生命のセノーテ
吹き抜けの天井から、暖かな日差しの降り注ぐセノーテの底の噴水。
黒い雲に覆われた地球の空から、太陽の光が差し込むコトなど無く、人工的な光に過ぎなかった。
「そうだぜ。行動を起こすには、今しか無ェ」
メルクリウスさんの問いに、頷(うなず)くドス・サントス。
「大戦で核を撃ちまくった人類は、自分たちの愚かさに気付いて世界を支配するのを辞めた。代わりにコンピューターに、世界を支配させたんだがよ。だが地球の環境は改善されず、多くの人間が絶望して地球を去って行きやがった」
今のドス・サントスは、人類に対する献身的な提案をし、人類の行動を憂(うれ)いていた。

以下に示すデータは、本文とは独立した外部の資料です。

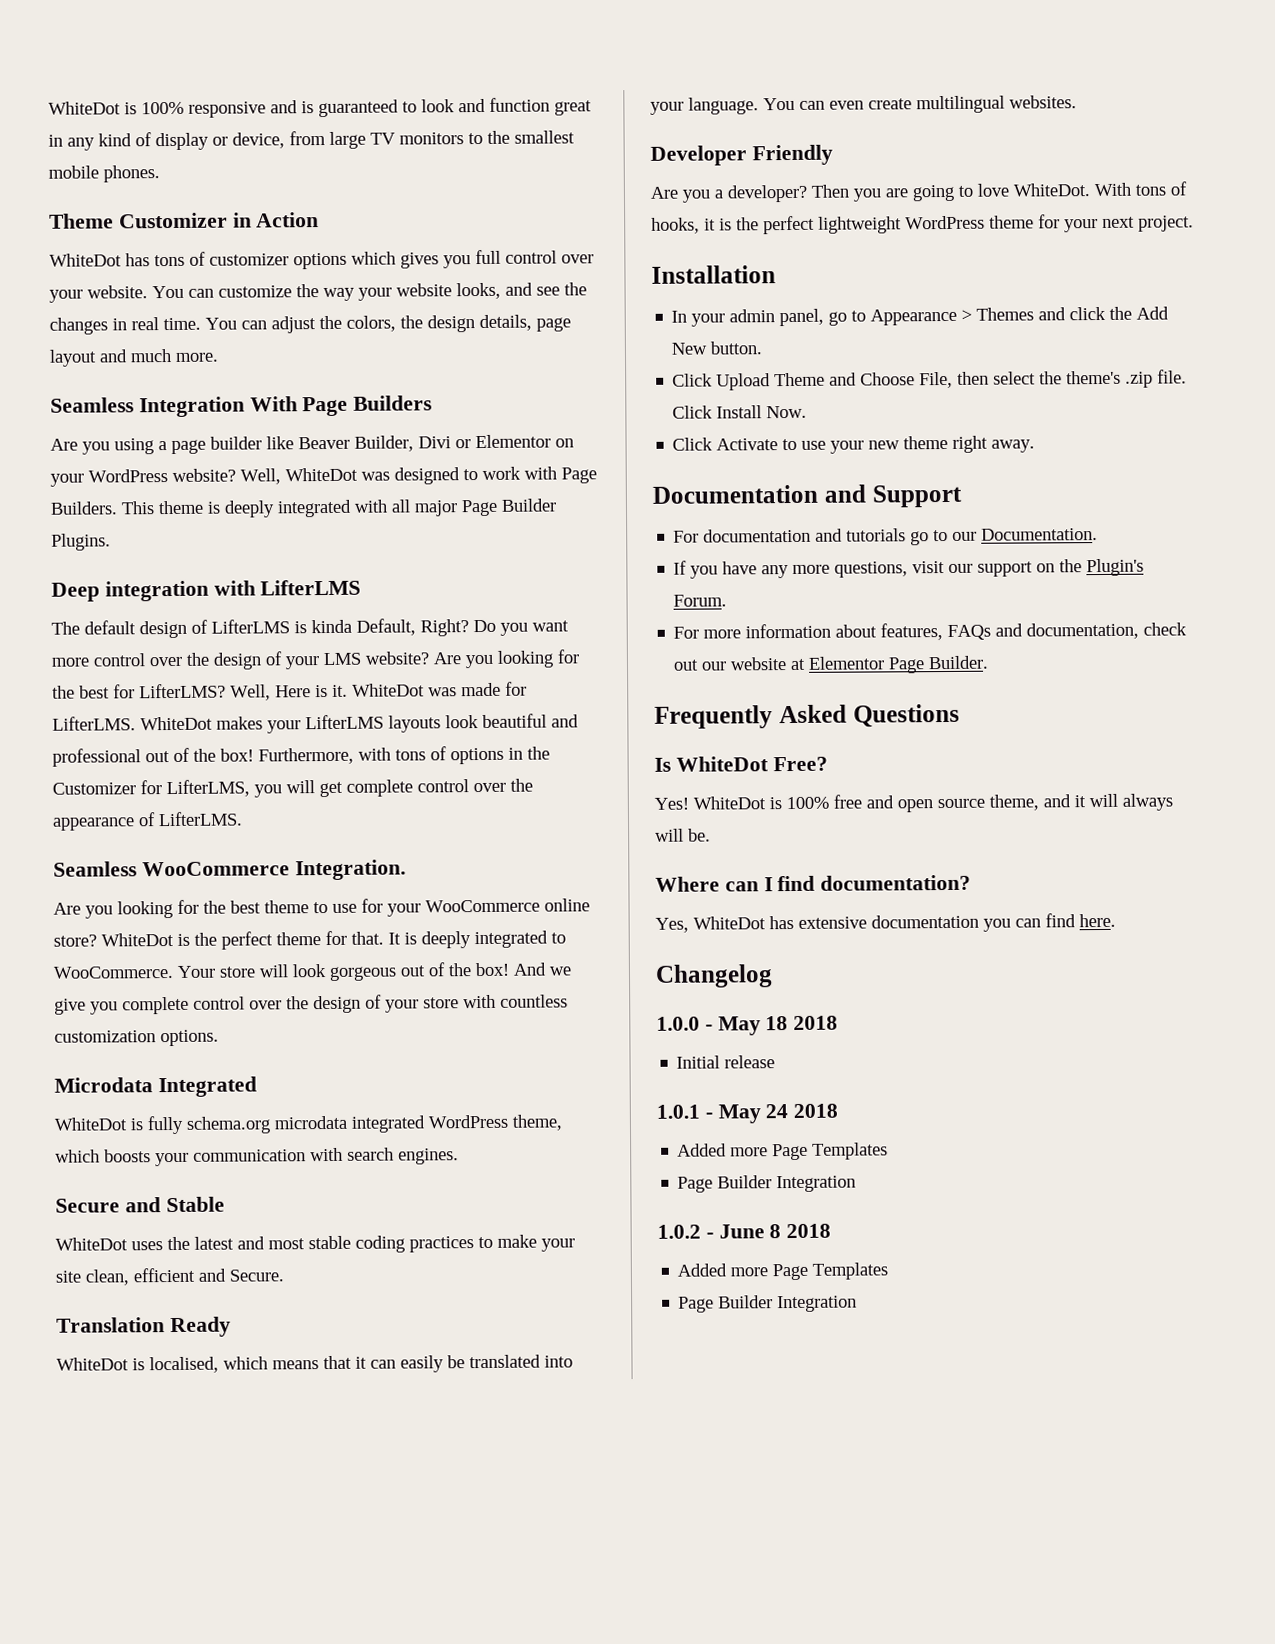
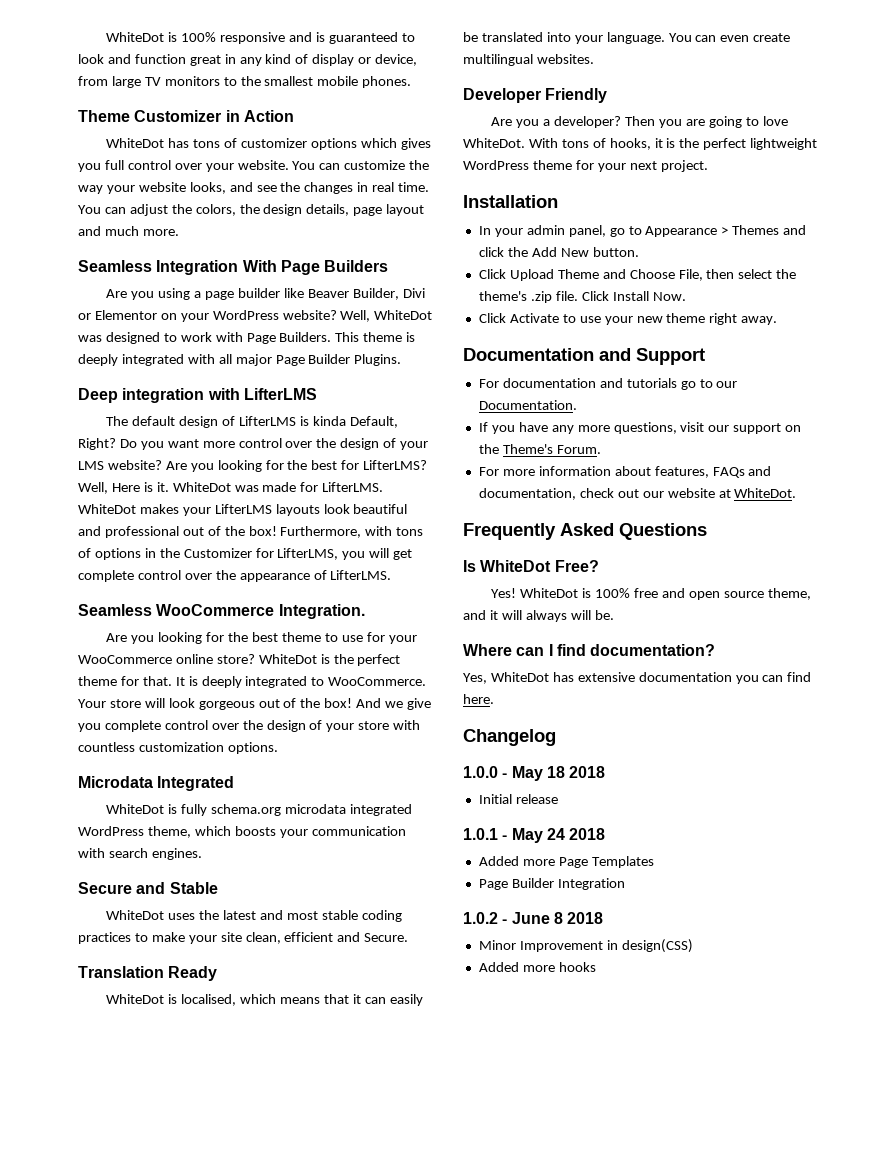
- If you have any more questions, visit our support on the Plugin's Forum.
+ If you have any more questions, visit our support on the Theme's Forum.
- For more information about features, FAQs and documentation, check out our website at Elementor Page Builder.
+ For more information about features, FAQs and documentation, check out our website at WhiteDot.
  1.0.2 - June 8 2018
- Added more Page Templates
- Page Builder Integration
+ Minor Improvement in design(CSS)
+ Added more hooks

「地球から見りゃあな。だが世界の中心は、宇宙に移ったのさ。人や物資を上げるにしろ降ろすにしろ、地球の重力圏は厄介過ぎる代物なんだ」
「そんなコトは、彼も解ってますよ。ですが地球生まれにとっては、地球を元の環境に戻したいと思うのも当然でしょう」
合理的な答えを示すプリズナーに、メルクリウスさんが反論する。
「ハッ、それこそ夢物語だぜ。地球は当の昔に、壊れちまったのさ」
「ドス・サントスさんは、それを治そうとしているんだ」
頭の中の混乱が治まってなかったボクも、とりあえず反論に加わった。
「なにかを壊すのは、簡単だぜ。だがよ。壊れたモノを治すなんてのは、一筋縄じゃ行かねェ」
「それが地球全体の自然環境ともなれば、なおさら……ですか」
「ああ。自然サイクルを再構築するなんざ、一体どれだけの時間がかかると思って……」
「時間がかかるのは、承知の上だ。だが誰かが始めなきゃよ。いつまで経っても、蒼い空は拝めない」
夢の中では暴力的だったドス・サントスが、今は聖者のような言葉を話している。
「計画は、お有りなのですか?」
「すでにある程度は、進行中だぜ。このセノーテの地下貯水槽から小さなトンネルを掘って、新たなセノーテを設置する候補地を何個か確保している」
「一歩間違えば防水壁が剥がれて、このセノーテまで水没してしまうのではありませんか?」
「その危険は、今だってあるんだぜ。黒い雨ってのは、強烈な酸性雨でもあるからよ。ここもいつまで持つか、解らんさ」
「黒い雨がなだれ込んで、みんな死んじゃうってコトですか?」
噴水のある底から、巨大なセノーテを見上げるセノン。
ボクも上を向くと、吹き抜けのスロープから、大勢の人々が暮らしているのが伺えた。
「やっぱそんなコトになっては、ダメだよな」
「お、おじいちゃん?」
栗毛の少女が、ボクを見つめている。
「ドス・サントスさん。ボクも、貴方の計画に協力します」
「マ、マジかよ、艦長」
「ああ、プリズナー。ボクも、地球生まれだからね」
「ケッ、まあオレだってそうだがよ。仕方ねェ。付き合ってやるぜ」
アッシュブロンドの男は、背中を向けてそう言った。
「有難いぜ。さっそくだが、アンタらの力を借りたい」
「その前に、1つだけ頼みがあるのですが」
「なんだ、言ってみな。できるだけ、善処はするぜ」
そう言われてもボクは直ぐに答えず、噴水の泉に手を浸す。
エメラルド色の噴水は、ボクだけが見える3姉妹の遊び場となっていた。
「ここの水は、キレイですね」
「ああ、そうだぜ。セノーテに暮らすヤツらの、命の水だ。死んだヤツらだって、このセノーテの底に眠るんだぜ」
「ここに……埋葬したい女性が居るんですよ」
セノーテの床全ては透明で、さらに下へと続く貯水槽がある。
「構わないが、放射能に汚染されちまってたら……」
「すでに放射能除去処理は、済ませてあります」
「か、艦長。もしや……」
ボクたちは、アフォロ・ヴェーナーに戻って、女性の遺体を運び出した。
セノンと真央たちに手伝ってもらって、女性の衣服をアステカの儀礼用のモノと取り替える。
「ミネルヴァさん……どうか静かに、眠ってください」
ボクたちは、それぞれに手向けの言葉を継げると、亡くなった女性をセノーテ底の貯水槽へと沈める。
蒼い水の深くへと、消えて行くクワトロテールの女性。
ショチケ、マクイ、チピリの3人の裸の少女が潜って行き、共に消えて行った。